INSTRUCTIONS FOR THE TASK: Find each line of the entries with the string "text", please, and copy it.

DATASET ENTRIES:

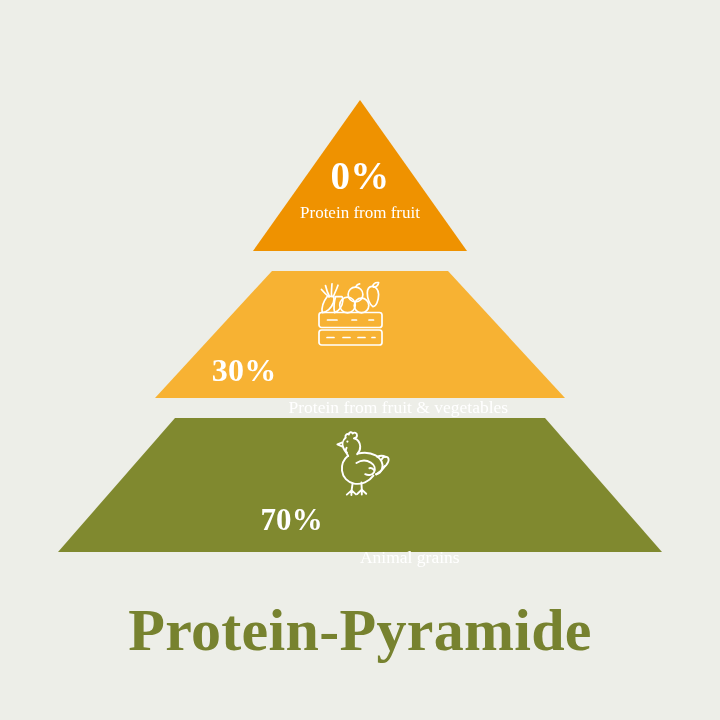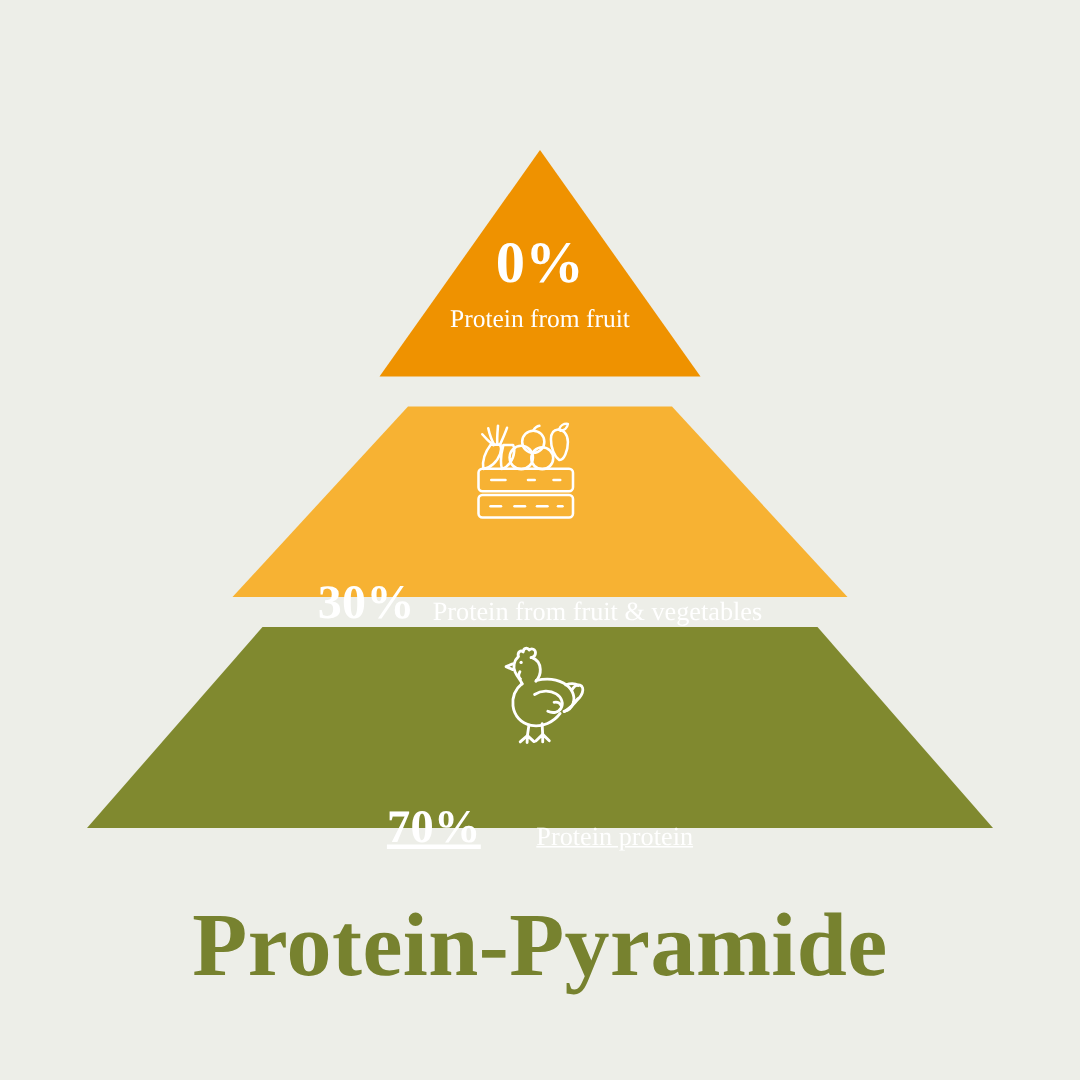--- a/index.html
+++ b/index.html
@@ -43,21 +43,21 @@
     width: 720px;
     height: 580px;
     overflow: visible;
   }
 
   
   .tier-text {
     position: absolute;
     display: flex;
     flex-direction: row;
-    align-items: flex-end;
+    align-items: flex-start;
     justify-content: center;
     white-space: nowrap;
     color: #ffffff;
   }
 
   .pct {
     font-family: "Liberation Serif", "DejaVu Serif", serif;
     font-weight: bold;
     color: #ffffff;
     letter-spacing: 0.2px;
@@ -102,21 +102,20 @@
     font-size: 17.5px;
     line-height: 22px;
     margin-left: 12px;
   }
 
   
   #tier3-text {
     left: 0;
     top: 503px;
     width: 720px;
-    text-decoration: underline;
   }
   #tier3-text .pct {
     font-size: 31px;
     line-height: 34px;
   }
   #tier3-text .tier-label {
     font-size: 17.5px;
     line-height: 22px;
     margin-left: 37px;
   }
@@ -254,20 +253,20 @@
         <path d="M27.6 55.4 L26.6 62.4"></path>
         <path d="M36.4 54.4 L36.8 61.6"></path>
 
         <path d="M26.6 62.4 L21.8 66.6 M26.6 62.4 L26.4 67 M26.6 62.4 L31 66.4"></path>
         <path d="M36.8 61.6 L32.2 66 M36.8 61.6 L36.8 66.6 M36.8 61.6 L41.2 65.8"></path>
       </svg>
     </div>
 
     <div class="tier-text" id="tier3-text">
       <span class="pct">70%</span>
-      <span class="tier-label">Protein protein</span>
+      <span class="tier-label">Animal grains</span>
     </div>
 
   </div>
 
   <div id="chart-title">Protein-Pyramide</div>
 
 </div>
 
 </body></html>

COMPLETED EXERCISE:
   .tier-text {
   #tier3-text {
-    text-decoration: underline;
   #tier3-text .pct {
   #tier3-text .tier-label {
     <div class="tier-text" id="tier3-text">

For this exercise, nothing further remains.